On to the interesting stuff :)
I have an API
container that has a RESTful interface for clients on the internet to call. The API container has a number of routes/endpoints that it handles by calling other containers via gRPC.
HTTP
I use Chi as my mux, and I use the Gorilla OpenTelemetry Middleware. Using the Server.go as an example I found it incredibly simple to instrument the HTTP server.
First, a trace initialisation:
package main
// required imports:
// "go.opentelemetry.io/otel"
// stdout "go.opentelemetry.io/otel/exporters/stdout/stdouttrace"
// sdktrace "go.opentelemetry.io/otel/sdk/trace"

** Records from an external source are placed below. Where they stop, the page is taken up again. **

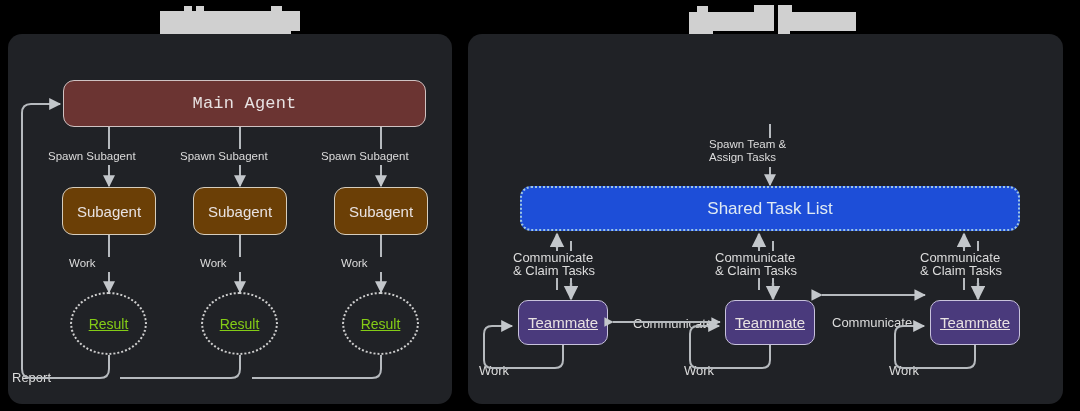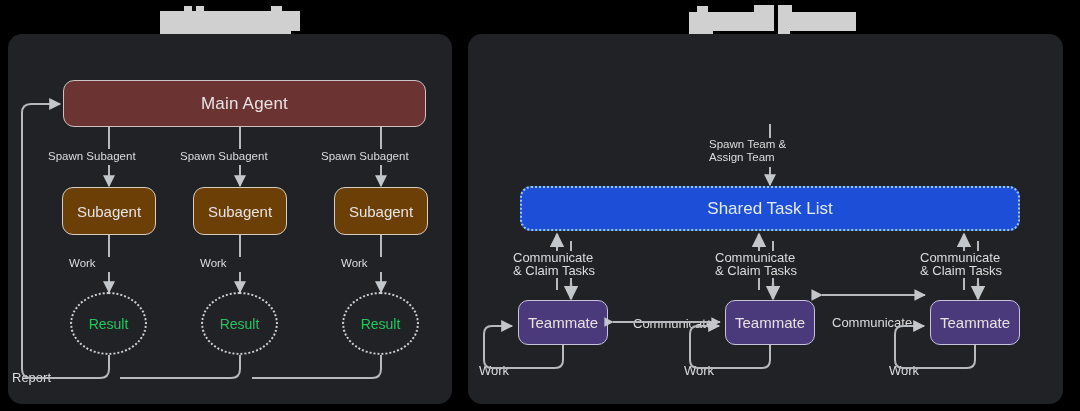--- a/index.html
+++ b/index.html
@@ -19,7 +19,7 @@
   .node{position:absolute;display:flex;align-items:center;justify-content:center;
         box-sizing:border-box;text-align:center;color:#e8e2e2;}
   .main-agent{background:#6b3432;border:1.3px solid #cfc2c2;border-radius:11px;
-              font-size:17px;letter-spacing:.2px;}
+              font-size:17px;letter-spacing:.2px;font-family:Liberation Mono, monospace;}
   .subagent{background:#6b3f06;border:1.3px solid #d6cdbd;border-radius:11px;
             font-size:15px;}
   .result{border:2.5px dotted #cfcfcf;border-radius:50%;background:transparent;

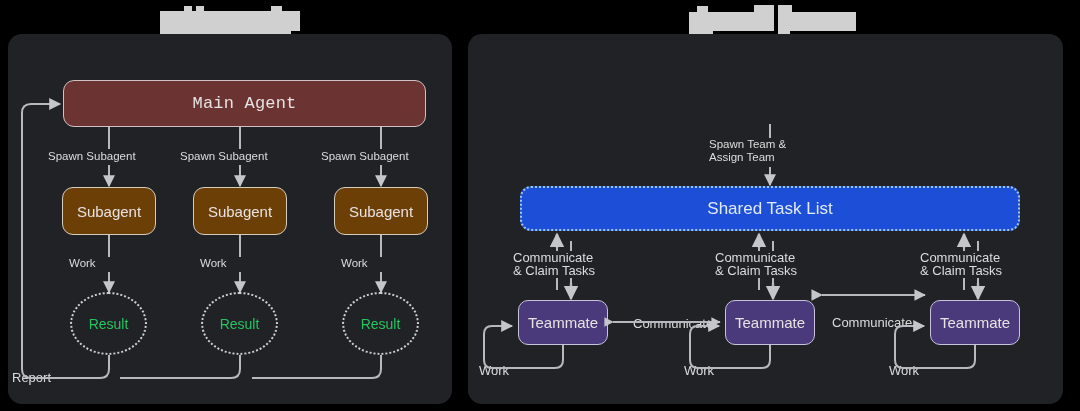--- a/index.html
+++ b/index.html
@@ -115,7 +115,7 @@
   <div class="edge vline" style="left:769px;top:167px;height:12px;"></div>
   <div class="lbl" style="left:709px;top:138px;width:120px;">
     <span>Spawn Team &amp;</span><br>
-    <span>Assign Team</span>
+    <span>Assign Tasks</span>
   </div>
 
   <div class="node tasklist" style="left:520px;top:186px;width:500px;height:45px;">

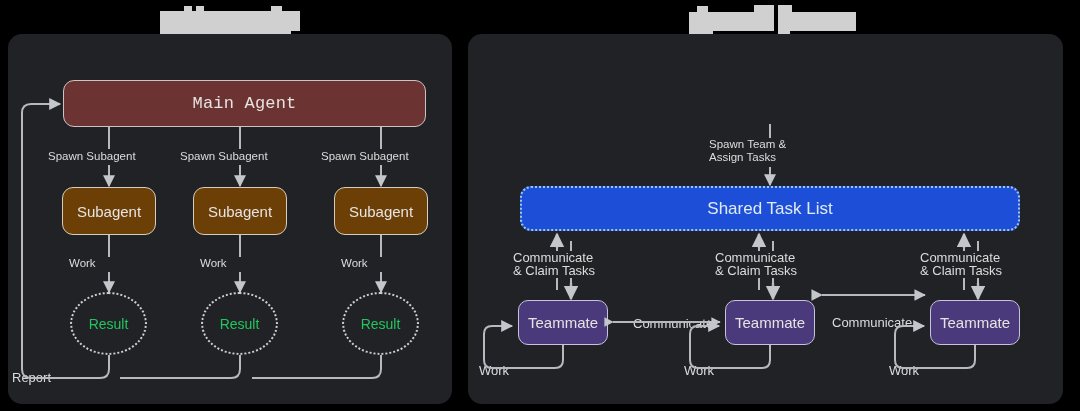--- a/index.html
+++ b/index.html
@@ -23,7 +23,7 @@
   .subagent{background:#6b3f06;border:1.3px solid #d6cdbd;border-radius:11px;
             font-size:15px;}
   .result{border:2.5px dotted #cfcfcf;border-radius:50%;background:transparent;
-          font-size:14px;color:#22c55e;}
+          font-size:14px;color:#84cc16;text-decoration:underline;}
   .tasklist{background:#1d4ed8;border:2px dotted #9fc7e4;border-radius:11px;
             font-size:17px;color:#dfeaf3;}
   .teammate{background:#4a3a7c;border:1.3px solid #c8c2dc;border-radius:10px;

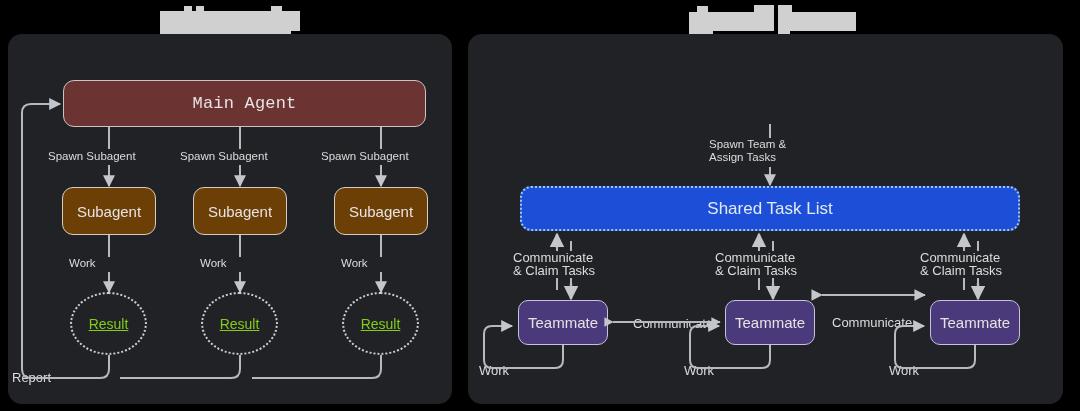--- a/index.html
+++ b/index.html
@@ -27,7 +27,7 @@
   .tasklist{background:#1d4ed8;border:2px dotted #9fc7e4;border-radius:11px;
             font-size:17px;color:#dfeaf3;}
   .teammate{background:#4a3a7c;border:1.3px solid #c8c2dc;border-radius:10px;
-            font-size:15px;}
+            font-size:15px;text-decoration:underline;}
 
   
   .edge{position:absolute;background:#b6babe;}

var tracer = otel.Tracer("api-server")
func initTracer() (*sdktrace.TracerProvider, error) {
exporter, err := stdout.New(stdout.WithPrettyPrint())
if err != nil {
return nil, err
}
tp := sdktrace.NewTracerProvider(
sdktrace.WithSampler(sdktrace.AlwaysSample()),
sdktrace.WithBatcher(exporter),
)
otel.SetTracerProvider(tp)
otel.SetTextMapPropagator(propagation.NewCompositeTextMapPropagator(propagation.TraceContext{}, propagation.Baggage{}))
return tp, nil
}
Then tell our mux to use the middleware:
package main
// required imports:
// "github.com/go-chi/chi/v5"
// "github.com/go-chi/chi/v5/middleware"
// "go.opentelemetry.io/contrib/instrumentation/github.com/gorilla/mux/otelmux"
// "time" (not necessary for OpenTelemetry, but used for another middleware).

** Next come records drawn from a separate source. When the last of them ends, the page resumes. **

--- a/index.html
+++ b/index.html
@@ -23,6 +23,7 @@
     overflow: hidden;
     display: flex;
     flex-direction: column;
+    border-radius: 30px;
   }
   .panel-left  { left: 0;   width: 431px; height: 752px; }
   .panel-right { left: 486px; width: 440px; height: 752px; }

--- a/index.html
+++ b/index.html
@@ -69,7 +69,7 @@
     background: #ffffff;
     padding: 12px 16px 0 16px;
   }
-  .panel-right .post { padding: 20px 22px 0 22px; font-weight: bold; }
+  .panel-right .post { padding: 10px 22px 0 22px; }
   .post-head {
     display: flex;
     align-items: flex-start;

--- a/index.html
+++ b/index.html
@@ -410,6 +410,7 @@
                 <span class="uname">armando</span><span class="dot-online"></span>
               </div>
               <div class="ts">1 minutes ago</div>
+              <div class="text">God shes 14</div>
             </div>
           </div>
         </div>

func createRouter() *chi.Mux {
router := chi.NewRouter()
router.Use(
otelmux.Middleware("my-server"),
// The rest are standard chi middleware (unnecessary for telemetry, but left in for example of other middleware).
middleware.RequestID,
middleware.RealIP,
middleware.Logger,
middleware.Recoverer,
//nolint:gomnd
middleware.Timeout(60*time.Second),
)
// All routes are in routes.go
OnepageRoutes(router)
return router
}
And a simple main - the only OpenTelemetry related code is the call to the initTracer
function:
package main
// required imports:
// "log"
// "context"
// "log/slog"
// "net/http"
// "time"
func main() {
tp, err := initTracer()
if err != nil {
log.Fatal(err)
}
defer func() {
if err := tp.Shutdown(context.Background()); err != nil {
log.Printf("Error shutting down tracer provider: %v", err)
}
}()
router := createRouter()
server := &http.Server{
Addr: ":80",
ReadHeaderTimeout: 3 * time.Second,
Handler: router,
}
if err := server.ListenAndServe(); err != nil {
slog.Warn("cannot listen and serve", "error", err.Error())
}
}
The routes are untouched by the OpenTelemetry code, the next part is to ensure that the handlers are injecting traces, and spans, so that the call by a user can be ‘traced’ across the systems.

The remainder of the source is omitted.